The inverse transform being presented, we are now interested in relating it with a proper hardware structure that will allow fast and efficient generation of a random variable Y having the same distribution as a target random variable X. First, the generation of the uniform random variable U that is at the base of the inverse transform method does not cause any problem since it can be obtained from a simple LFSR whose length and structure are appropriately chosen. The second part of the transformer, namely the process of the generation and the accumulation of the probabilities of the target random process X, brings some important problems in the context of a real-time implementation. The complexity of the generation of probabilities of the discrete target process X depends on the complexity of its probability mass function and on the cardinality of its sample set  $\wp(X)$ . For example, a Poisson distribution requires few computations since the probabilities can be obtained recursively as shown previously. By contrast, an exponential distribution would require a complex Taylor's expansion. In addition to the complexity of the probabilities is sequential by nature. The average number of generations and accumulations of probabilities of the target distribution random variable X for each generated value of the random variable Y is given by Equation 4.22, where  $\mu_x$  is the mean of X.

$$\frac{\mu_x - \min(X)}{\max(X) - \min(X)} \mathcal{O}(X) \tag{4.22}$$

From a real-time implementation viewpoint, the use of an ALU to realize all computations of the inverse transform algorithm is not very attractive given the complexity of the ALU itself. Besides, the sequential nature of the algorithm prevents high execution speed. An alternative way to generate the random variable could be to use a look-up table being initialized with values obtained from the inverse transform method. The LFSR simulating the uniform random variable U could simply be used as an index into the table.

## **Chapter 5 Functional specifications**

This chapter proceeds to the functional specifications of the proposed ATM switching node test system. These specifications enumerate and describe the functionalities of the system without entering into the implementation details. The system is partitioned into four different modules composing the virtual hardware system. Each module is responsible for a specific test and becomes an icon in the graphics user interface program controlling the test system hardware.
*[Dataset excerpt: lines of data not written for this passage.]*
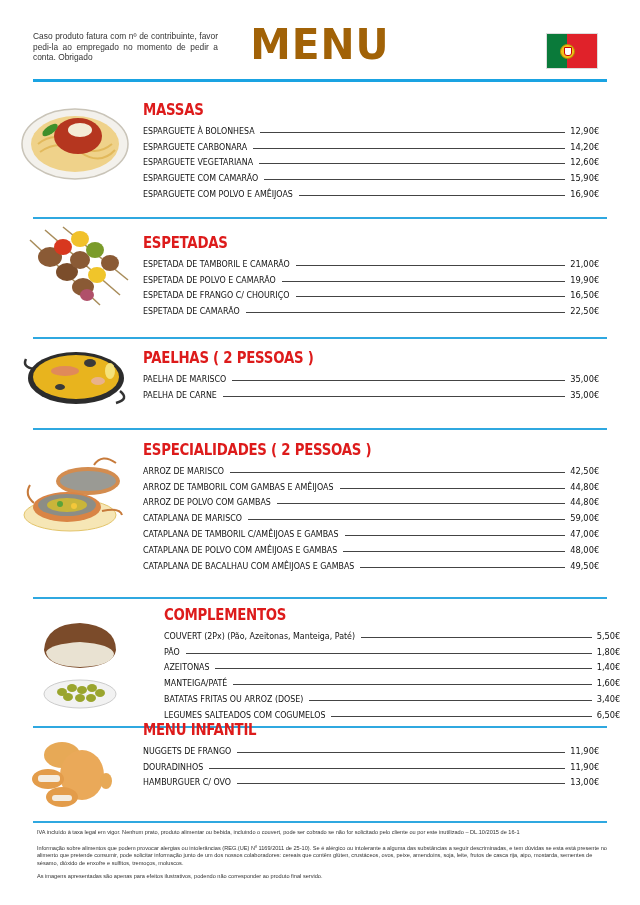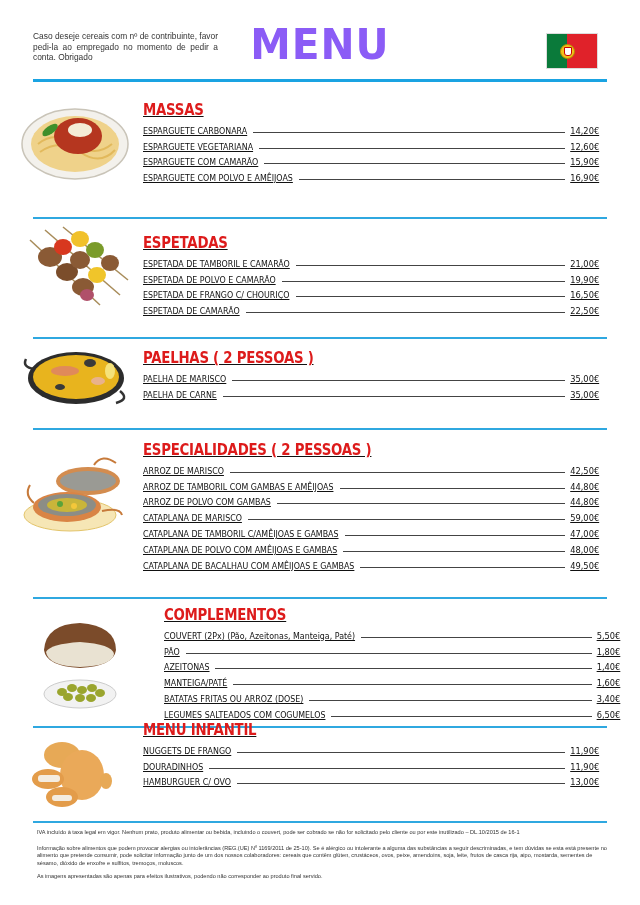--- a/index.html
+++ b/index.html
@@ -1,39 +1,39 @@
 <!DOCTYPE html>
 <html><head>
   <meta charset="utf-8">
   <style>
     html, body { margin: 0; padding: 0; background: #ffffff; }
     body { width: 640px; height: 905px; position: relative; overflow: hidden; font-family: "Liberation Sans", sans-serif; color: #111; }
     .header-note { position: absolute; left: 33px; top: 31px; width: 185px; font-size: 8.4px; line-height: 10.6px; color: #333; text-align: justify; }
-    .title { position: absolute; left: 0; right: 0; top: 20px; text-align: center; font-family: "DejaVu Sans", sans-serif; font-weight: bold; font-size: 42px; letter-spacing: 1px; color: #8b5cf6; margin-left: 0; }
+    .title { position: absolute; left: 0; right: 0; top: 20px; text-align: center; font-family: "DejaVu Sans", sans-serif; font-weight: bold; font-size: 42px; letter-spacing: 1px; color: #a16207; margin-left: 0; }
     .title span { display: inline-block; transform: scaleX(0.97); margin-left: 0; }
     .flag { position: absolute; left: 546px; top: 33px; width: 50px; height: 34px; display: flex; border: 1px solid #ddd; }
     .flag .green { width: 40%; background: #0a7a3a; }
     .flag .red { width: 60%; background: #e0222a; }
     .flag .crest { position: absolute; left: 13px; top: 10px; width: 13px; height: 13px; border-radius: 50%; background: #f2c21a; border: 1px solid #b38c00; }
     .flag .crest::after { content: ""; position: absolute; left: 3px; top: 2px; width: 6px; height: 7px; background: #fff; border: 1px solid #c00; border-radius: 0 0 3px 3px; }
     .divider { position: absolute; left: 33px; width: 574px; height: 3px; background: #1aa3e2; }
     .divider.thin { height: 2px; background: #2fa8e0; }
-    .section { position: absolute; left: 143px; width: 456px; text-decoration: underline; }
+    .section { position: absolute; left: 143px; width: 456px; }
     .section h2 { margin: 0; font-family: "DejaVu Sans", sans-serif; font-size: 15.5px; font-weight: bold; color: #dd1b1b; letter-spacing: -0.3px; line-height: 20px; transform: scaleX(0.86); transform-origin: left center; white-space: nowrap; }
     .row { display: flex; align-items: flex-end; height: 15.8px; font-family: "DejaVu Sans", sans-serif; font-size: 9.2px; color: #111; }
     .row .name { white-space: nowrap; transform: scaleX(0.86); transform-origin: left bottom; flex: none; }
     .row .leader { flex: 1; border-bottom: 1.3px solid #444; margin: 0 2px 3px 6px; }
     .row .price { flex: none; white-space: nowrap; transform: scaleX(0.9); transform-origin: right bottom; }
     .food { position: absolute; }
     .footer { position: absolute; left: 37px; width: 570px; font-size: 5.6px; line-height: 7.4px; color: #333; }
   </style>
 </head>
 <body>
 
-<div class="header-note">Caso deseje cereais com nº de contribuinte, favor pedi-la ao empregado no momento de pedir a conta. Obrigado</div>
+<div class="header-note">Caso produto fatura com nº de contribuinte, favor pedi-la ao empregado no momento de pedir a conta. Obrigado</div>
 <div class="title"><span>MENU</span></div>
 <div class="flag">
   <div class="green"></div>
   <div class="red"></div>
   <div class="crest"></div>
 </div>
 <div class="divider" style="top:79px;"></div>
 
 <svg class="food" style="left:20px;top:100px;" width="110" height="82">
   <ellipse cx="55" cy="44" rx="53" ry="35" fill="#f3f1ec" stroke="#c9c4b8" stroke-width="1.5"></ellipse>
@@ -113,20 +113,25 @@
   <ellipse cx="16" cy="44" rx="16" ry="10" fill="#e39c4a"></ellipse>
   <rect x="6" y="40" width="22" height="7" rx="3" fill="#f4ece0"></rect>
   <ellipse cx="30" cy="62" rx="16" ry="10" fill="#e39c4a"></ellipse>
   <rect x="20" y="60" width="20" height="6" rx="3" fill="#f4ece0"></rect>
   <ellipse cx="74" cy="46" rx="6" ry="8" fill="#e7a956"></ellipse>
 </svg>
 
 <div class="section" style="top:100px;">
   <h2>MASSAS</h2>
   <div class="row">
+      <span class="name" style="margin-right: -18.4419px;">ESPARGUETE À BOLONHESA</span>
+      <span class="leader"></span>
+      <span class="price">12,90€</span>
+    </div>
+  <div class="row">
       <span class="name" style="margin-right: -16.8056px;">ESPARGUETE CARBONARA</span>
       <span class="leader"></span>
       <span class="price">14,20€</span>
     </div>
   <div class="row">
       <span class="name" style="margin-right: -17.9334px;">ESPARGUETE VEGETARIANA</span>
       <span class="leader"></span>
       <span class="price">12,60€</span>
     </div>
   <div class="row">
## 5.1 Statement of specific system design goals

The youthfullness of ATM technology makes it a field where it is particularily interesting to develop architectures because there is still an important amount of knowledge to be acquired and applied. A lot of freedom is therefore experienced throughout the design process. The development of the present system does not proceed from a rigid set of product specifications as would be the case in an industrial environment. It is rather meant to be a design space exploration targetted at finding affordable system architectures whose functionalities are compatible with most ATM switching node test system needs. These needs still lack a clear specification at the present time, thus the test system architecture sought must be very flexible and include

page 68

a high degree of programmability in order to adapt to further evolution.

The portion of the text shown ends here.